| The problem |
From the records beneath, determine how many lines contain "closing" and report only that figure.

| Dataset |
-*-*-

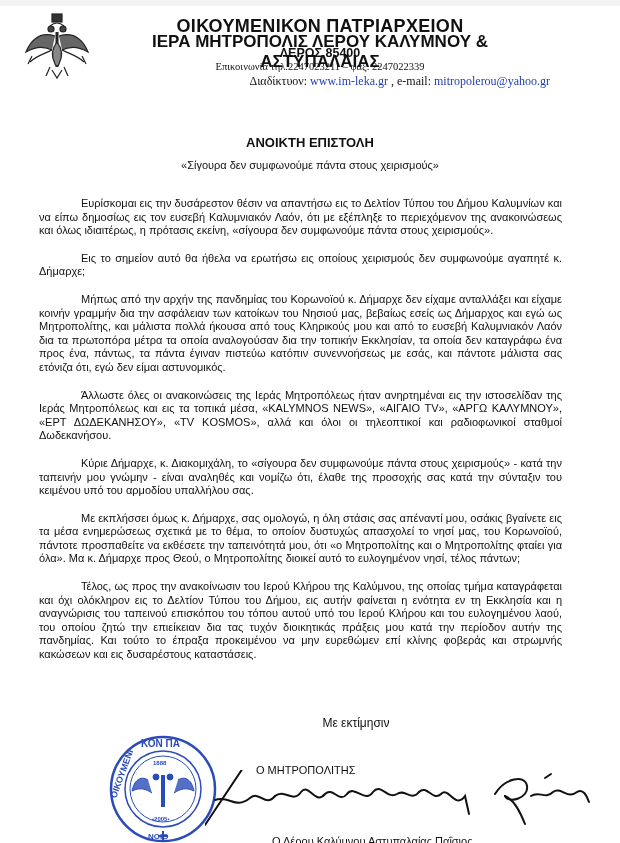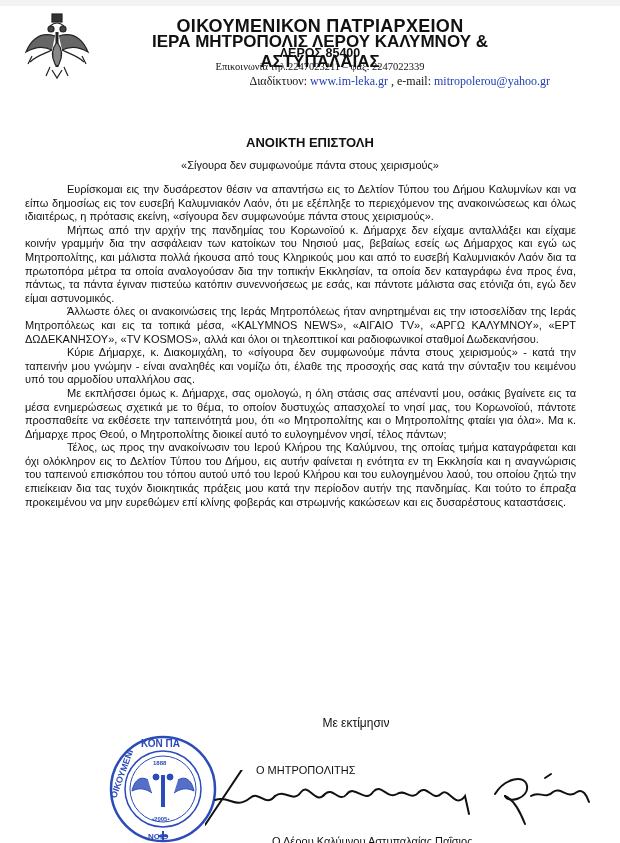--- a/index.html
+++ b/index.html
@@ -9,21 +9,21 @@
     .hdr { position:absolute; left:100px; width:440px; text-align:center; }
     .hdr1 { top:16px; font-family:"Liberation Sans", sans-serif; font-weight:bold; font-size:18px; letter-spacing:0.3px; }
     .hdr2 { top:32px; font-weight:bold; font-size:17px; letter-spacing:0px; }
     .hdr3 { top:46px; font-weight:bold; font-size:12.5px; }
     .hdr4 { top:61px; font-family:"Liberation Serif", serif; font-size:10.5px; }
     .hdr5 { top:74px; left:150px; width:400px; font-family:Liberation Serif, serif; font-size:12px; text-align:right; }
     .link { color:#1f3fb0; }
     .title { position:absolute; top:135px; left:0; width:620px; text-align:center; font-weight:bold; font-size:13px; }
     .subtitle { position:absolute; top:159px; left:0; width:620px; text-align:center; font-size:11px; }
     .body { position:absolute; left:25px; top:183px; width:551px; font-size:11px; line-height:13.6px; text-align:justify; }
-    .body p { margin:0; text-indent:42px; text-align:justify; }
+    .body p { margin:14px; text-indent:42px; text-align:justify; }
     .closing { position:absolute; top:716px; left:0; width:620px; text-align:center; font-size:12px;padding-left:46px; }
     .role { position:absolute; top:764px; left:256px; font-size:11px; }
     .sigline { position:absolute; top:835px; left:272px; font-size:11px; }
     .stamp { position:absolute; left:108px; top:735px; width:110px; height:108px; }
     .signature { position:absolute; left:205px; top:770px; width:385px; height:60px; }
   </style>
 </head>
 <body>
 
 <div class="topbar"></div>
@@ -49,20 +49,21 @@
 <div class="hdr hdr2">ΙΕΡΑ ΜΗΤΡΟΠΟΛΙΣ ΛΕΡΟΥ ΚΑΛΥΜΝΟΥ &amp; ΑΣΤΥΠΑΛΑΙΑΣ</div>
 <div class="hdr hdr3">ΛΕΡΟΣ 85400</div>
 <div class="hdr hdr4">Επικοινωνία τηλ.2247023211 – φαξ. 2247022339</div>
 <div class="hdr hdr5"><span>Διαδίκτυον: </span><span class="link">www.im-leka.gr</span><span> ,  e-mail:  </span><span class="link">mitropolerou@yahoo.gr</span></div>
 
 <div class="title">ΑΝΟΙΚΤΗ ΕΠΙΣΤΟΛΗ</div>
 <div class="subtitle">«Σίγουρα δεν συμφωνούμε πάντα στους χειρισμούς»</div>
 
 <div class="body">
   <p>Ευρίσκομαι εις την δυσάρεστον θέσιν να απαντήσω εις το Δελτίον Τύπου του Δήμου Καλυμνίων και να είπω δημοσίως εις τον ευσεβή Καλυμνιακόν Λαόν, ότι με εξέπληξε το περιεχόμενον της ανακοινώσεως και όλως ιδιαιτέρως, η πρότασις εκείνη, «σίγουρα δεν συμφωνούμε πάντα στους χειρισμούς».</p>
+  <p>Εις το σημείον αυτό θα ήθελα να ερωτήσω εις οποίους χειρισμούς δεν συμφωνούμε αγαπητέ κ. Δήμαρχε;</p>
   <p>Μήπως από την αρχήν της πανδημίας του Κορωνοϊού κ. Δήμαρχε δεν είχαμε ανταλλάξει και είχαμε κοινήν γραμμήν δια την ασφάλειαν των κατοίκων του Νησιού μας, βεβαίως εσείς ως Δήμαρχος και εγώ ως Μητροπολίτης, και μάλιστα πολλά ήκουσα από τους Κληρικούς μου και από το ευσεβή Καλυμνιακόν Λαόν δια τα πρωτοπόρα μέτρα τα οποία αναλογούσαν δια την τοπικήν Εκκλησίαν, τα οποία δεν καταγράφω ένα προς ένα, πάντως, τα πάντα έγιναν πιστεύω κατόπιν συνεννοήσεως με εσάς, και πάντοτε μάλιστα σας ετόνιζα ότι, εγώ δεν είμαι αστυνομικός.</p>
   <p>Άλλωστε όλες οι ανακοινώσεις της Ιεράς Μητροπόλεως ήταν ανηρτημέναι εις την ιστοσελίδαν της Ιεράς Μητροπόλεως και εις τα τοπικά μέσα, «KALYMNOS NEWS», «ΑΙΓΑΙΟ TV», «ΑΡΓΩ ΚΑΛΥΜΝΟΥ», «ΕΡΤ ΔΩΔΕΚΑΝΗΣΟΥ», «TV KOSMOS», αλλά και όλοι οι τηλεοπτικοί και ραδιοφωνικοί σταθμοί Δωδεκανήσου.</p>
   <p>Κύριε Δήμαρχε, κ. Διακομιχάλη, το «σίγουρα δεν συμφωνούμε πάντα στους χειρισμούς» - κατά την ταπεινήν μου γνώμην - είναι αναληθές και νομίζω ότι, έλαθε της προσοχής σας κατά την σύνταξιν του κειμένου υπό του αρμοδίου υπαλλήλου σας.</p>
   <p>Με εκπλήσσει όμως κ. Δήμαρχε, σας ομολογώ, η όλη στάσις σας απέναντί μου, οσάκις βγαίνετε εις τα μέσα ενημερώσεως σχετικά με το θέμα, το οποίον δυστυχώς απασχολεί το νησί μας, του Κορωνοϊού, πάντοτε προσπαθείτε να εκθέσετε την ταπεινότητά μου, ότι «ο Μητροπολίτης και ο Μητροπολίτης φταίει για όλα». Μα κ. Δήμαρχε προς Θεού, ο Μητροπολίτης διοικεί αυτό το ευλογημένον νησί, τέλος πάντων;</p>
   <p>Τέλος, ως προς την ανακοίνωσιν του Ιερού Κλήρου της Καλύμνου, της  οποίας τμήμα καταγράφεται και όχι ολόκληρον εις το Δελτίον Τύπου του Δήμου, εις αυτήν φαίνεται η ενότητα εν τη Εκκλησία και η αναγνώρισις του ταπεινού επισκόπου του τόπου αυτού υπό του Ιερού Κλήρου και του ευλογημένου λαού, του οποίου ζητώ την επιείκειαν δια τας τυχόν διοικητικάς πράξεις μου κατά την περίοδον αυτήν της πανδημίας. Και τούτο το έπραξα προκειμένου να μην ευρεθώμεν επί κλίνης φοβεράς και στρωμνής κακώσεων και εις δυσαρέστους καταστάσεις.</p>
 </div>
 
 <div class="closing">Με εκτίμησιν</div>
 
 <svg class="stamp" viewBox="0 0 110 108">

-*-*-

| Exercise output |
2